▸ **Exercise goal**
Copy out the lines beginning with the one that contains "tax: 6% = 817.55 -> 7% = 861.32" and ending with the last line below, exactly as they stand. Pictures are not copied.

▸ **Task inputs**
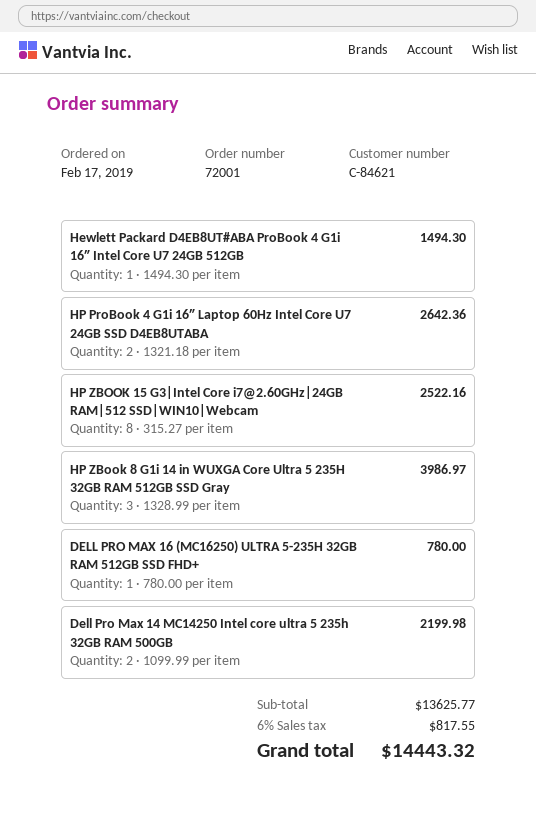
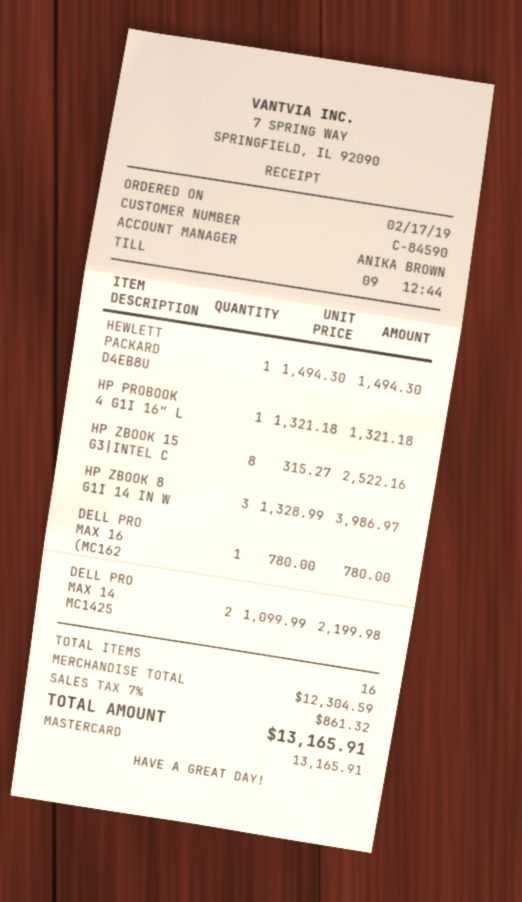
customer number: C-84621 -> C-84590
HP ProBook 4 G1i 16″ Laptop 60Hz Intel Core U7 24GB SSD D4EB8UTABA: 2 x 1321.18 = 2642.36 -> 1 x 1321.18 = 1321.18
subtotal: 13625.77 -> 12304.59
tax: 6% = 817.55 -> 7% = 861.32
total: 14443.32 -> 13165.91

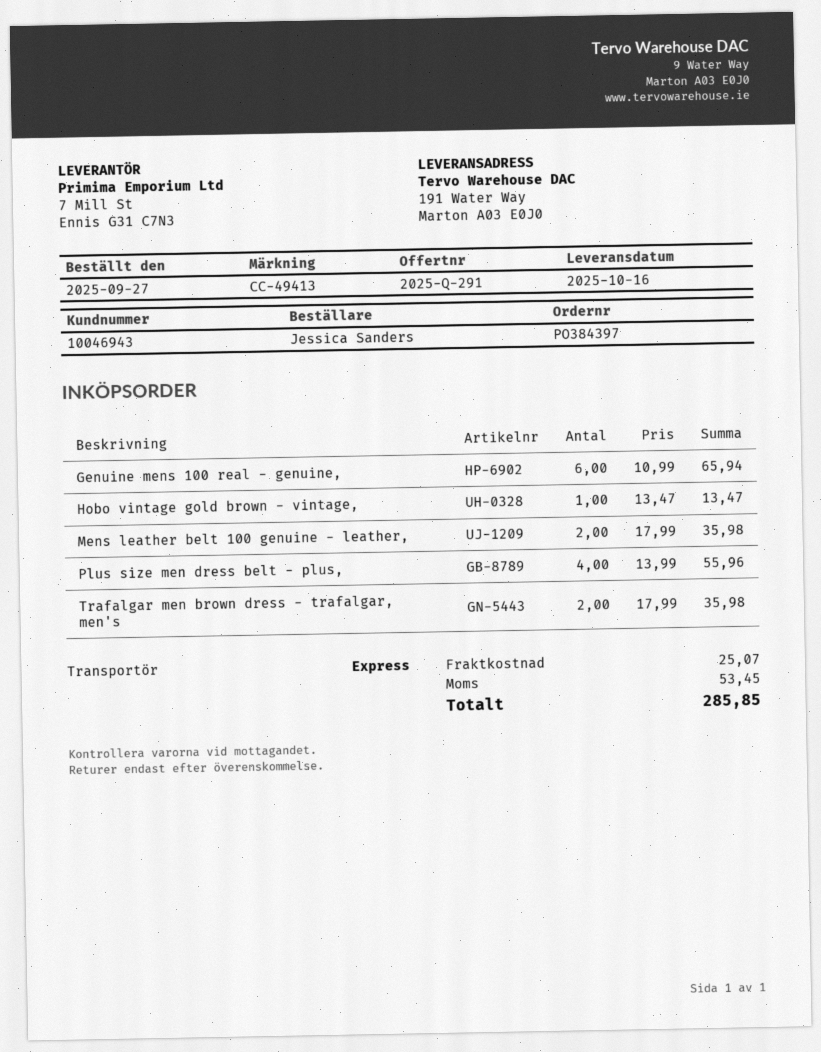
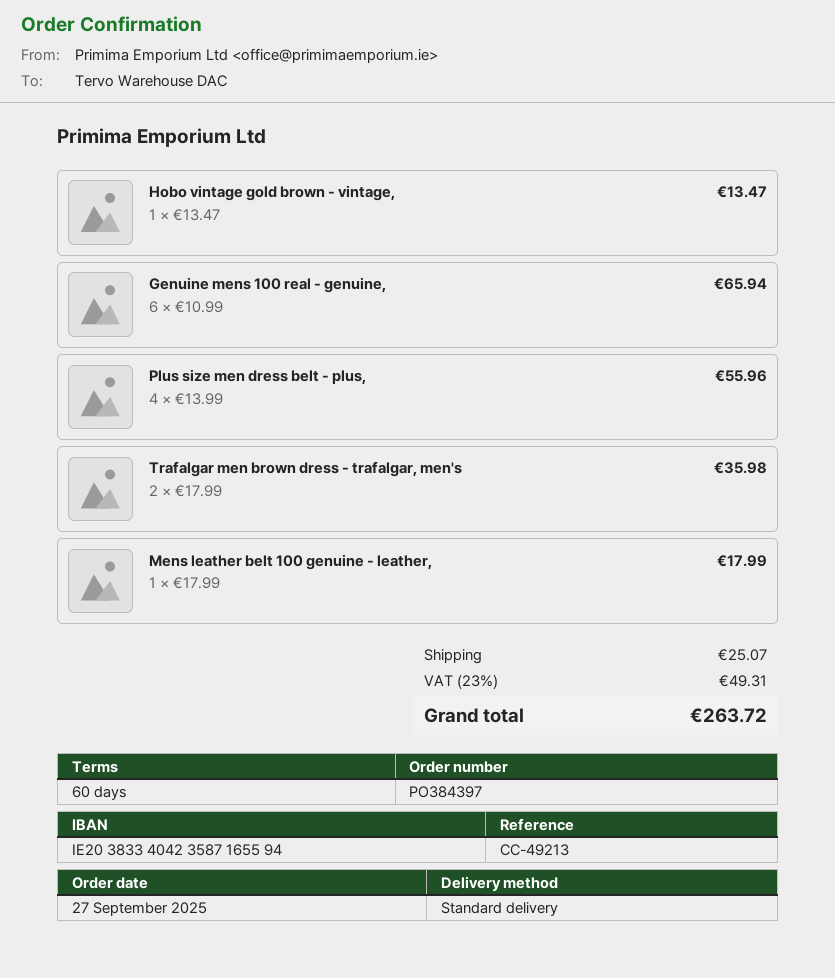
reference: CC-49413 -> CC-49213
shipping method: express -> standard
Mens leather belt 100 genuine - leather,: 2 x 17.99 = 35.98 -> 1 x 17.99 = 17.99
tax: 53.45 -> 49.31
total: 285.85 -> 263.72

▸ **Exercise response**
tax: 6% = 817.55 -> 7% = 861.32
total: 14443.32 -> 13165.91

reference: CC-49413 -> CC-49213
shipping method: express -> standard
Mens leather belt 100 genuine - leather,: 2 x 17.99 = 35.98 -> 1 x 17.99 = 17.99
tax: 53.45 -> 49.31
total: 285.85 -> 263.72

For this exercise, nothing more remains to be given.